Niels I. Meyer, former Professor of Physics at the Technical University of Denmark and co-author of the book “Revolt from the Center” that presented a Danish Citizen’s Salary or Unconditional Basic Income (UBI) proposal in 1978. This UBI concept was closely coupled to a proposed reform of the Danish labour market abolishing all non-voluntary unemployment by a general sharing of available jobs. This UBI version may be called a “UBI freedom version”. In recent years, the expected penetration of robots and new forms of computers are foreseen to eliminate a large number of traditional jobs. In order to find a practical and cheap solution to this situation, a new concept of UBI has been promoted. This may be called a “UBI parking lot version” in the sense that people will have their freedom, but still be “parked” outside the labour market. Niels Meyer will discuss the consequences of this dilemma between two different conceptions of UBI.
Olli Kangas, professor and director of community relations at the research department of Kela, the Social Insurance Institution of Finland. He is doing research on comparative welfare studies, institutional set-ups of welfare programs, political and structural factors behind the development of welfare states.

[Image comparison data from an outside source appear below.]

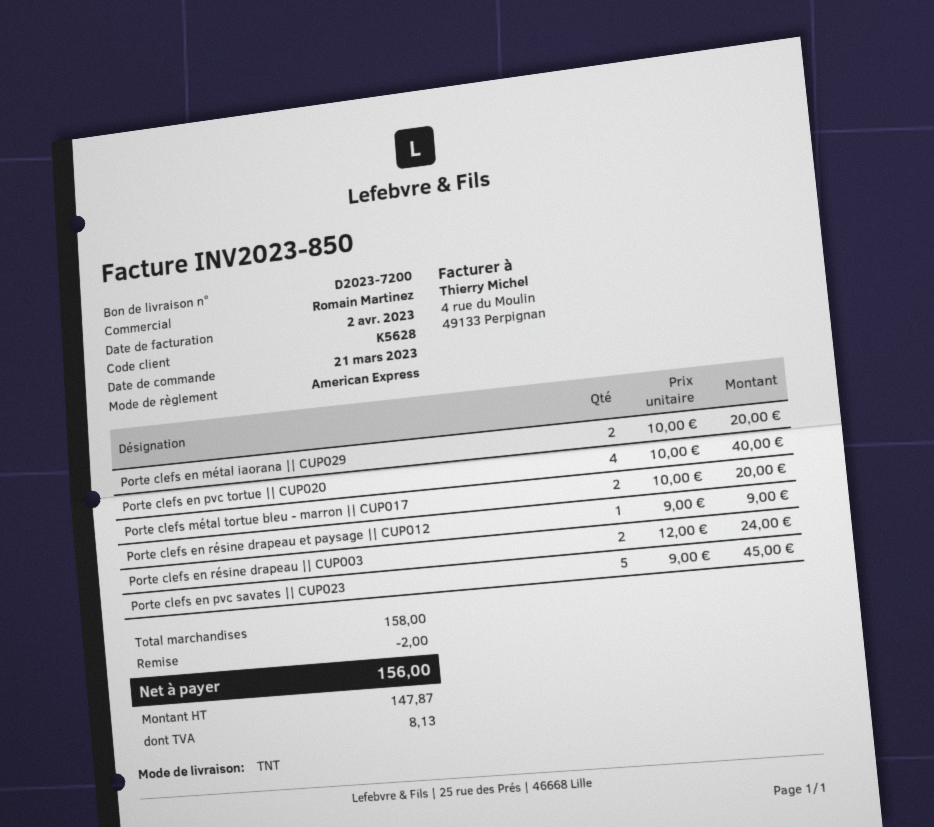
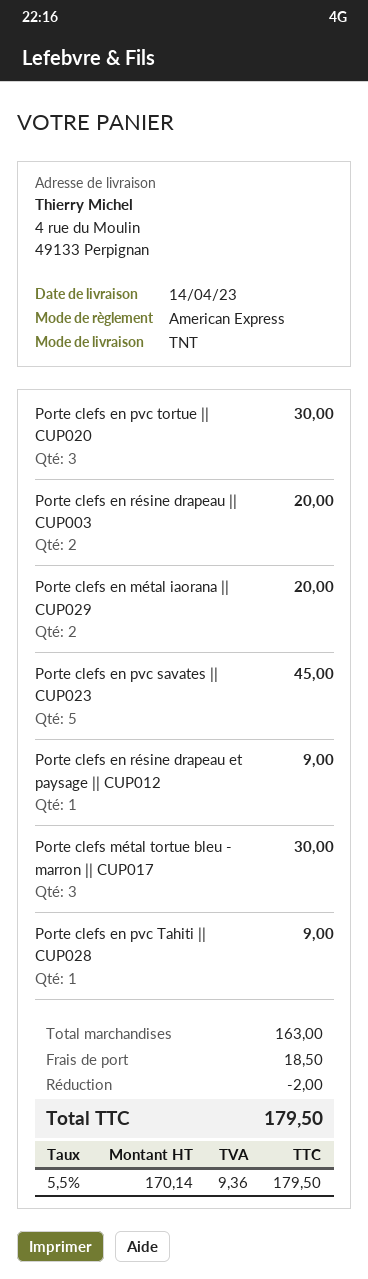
Porte clefs en pvc tortue || CUP020: 4 for 40.00 -> 3 for 30.00
Porte clefs métal tortue bleu - marron || CUP017: 2 for 20.00 -> 3 for 30.00
Porte clefs en résine drapeau || CUP003: 2 for 24.00 -> 2 for 20.00
Porte clefs en pvc Tahiti || CUP028: none -> 1 for 9.00
subtotal: 158.00 -> 163.00
shipping: none -> 18.50
net: 147.87 -> 170.14
tax: 8.13 -> 9.36
total: 156.00 -> 179.50

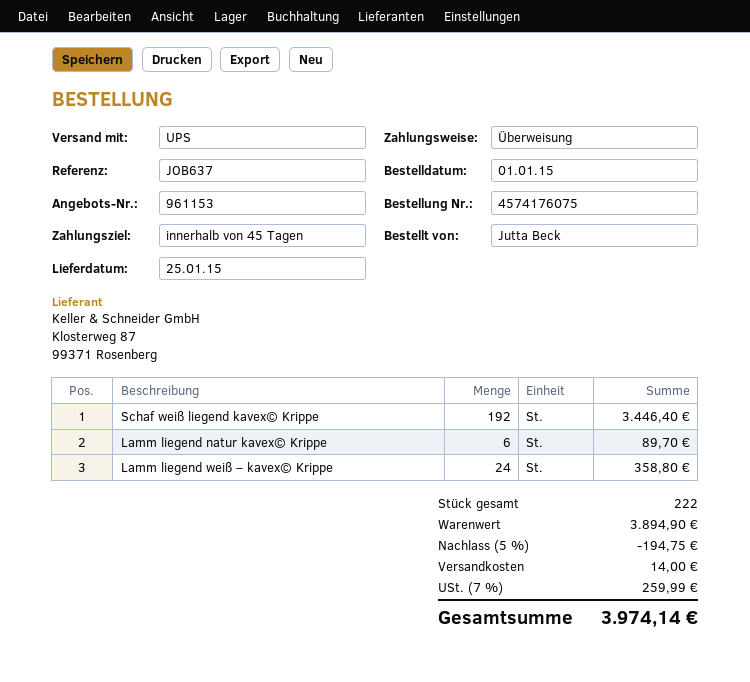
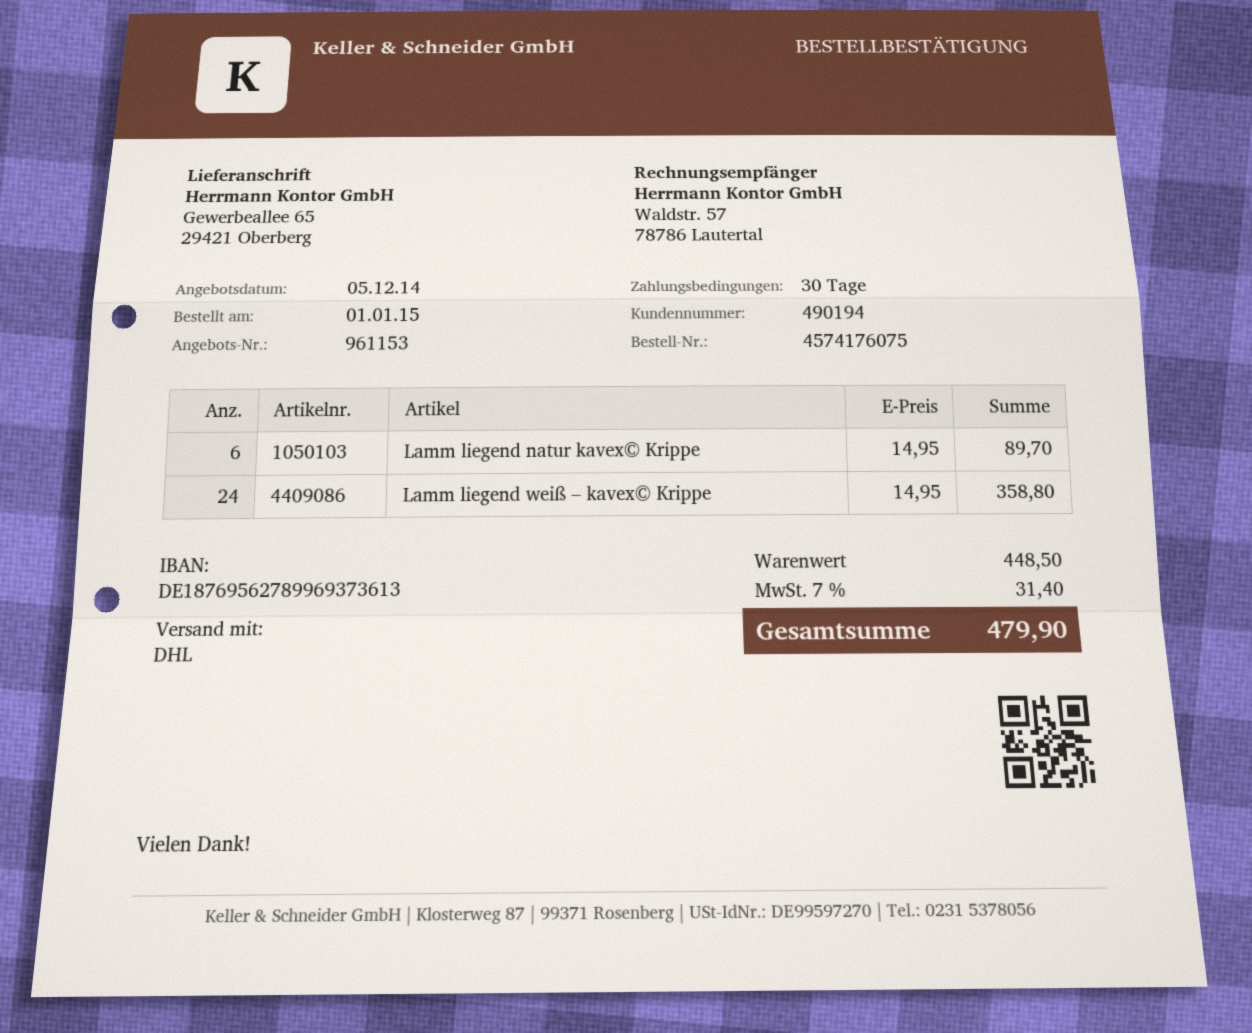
payment terms: 45 days -> 30 days
shipping method: UPS -> DHL
Schaf weiß liegend kavex© Krippe: 192 for 3446.40 -> none
subtotal: 3894.90 -> 448.50
discount: 5% = 194.75 -> none
shipping: 14.00 -> none
tax: 7% = 259.99 -> 7% = 31.40
total: 3974.14 -> 479.90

He has also been appointed head of a working group consisting of representatives from a number of universities, think tanks and other institutions, that is intended to carry out studies on the basic income pilots that are subsidised by the Finnish government and scheduled to begin in 2017.
Sjir Hoeijmakers is an econometrician and member of the Dutch basic income movement, Vereniging Basisinkomen. Since the European Citizens Initiative for Unconditional Basic Income in 2013, he has successfully put forward a motion for basic income experiments at the national congress of the Dutch social liberal party and has been giving lectures on basic income throughout the Netherlands. He is also involved as an advisor and coordinator of basic income experiments in a number of Dutch cities. Sjir is crowdfunding his own basic income in order to be able to work full-time with the UBI pilots.
Thomas P. Boje is a professor in social science (welfare state and labour market) at the Department of Social Sciences, Roskilde University, Denmark. His research areas include topics such as the labour market, flexibility and diversity, inequality, objective and subjective life and work quality, paid vs unpaid work, the welfare state, citizenship and participation.
Torsten Gejl, Member of Parliament for the Alternative, journalist, former managing director of Open College Network, Denmark. Political spokesman for employment, social politics and the municipalities.
Uffe Elbæk, Member of Parliament for the Alternative and former Minister for Culture. Initiative-taker and political leader of The Alternative from 2013. Founder of the strategy company Change the Game and founder and former rector of the KaosPilots. Uffe has also worked as a journalist and columnist.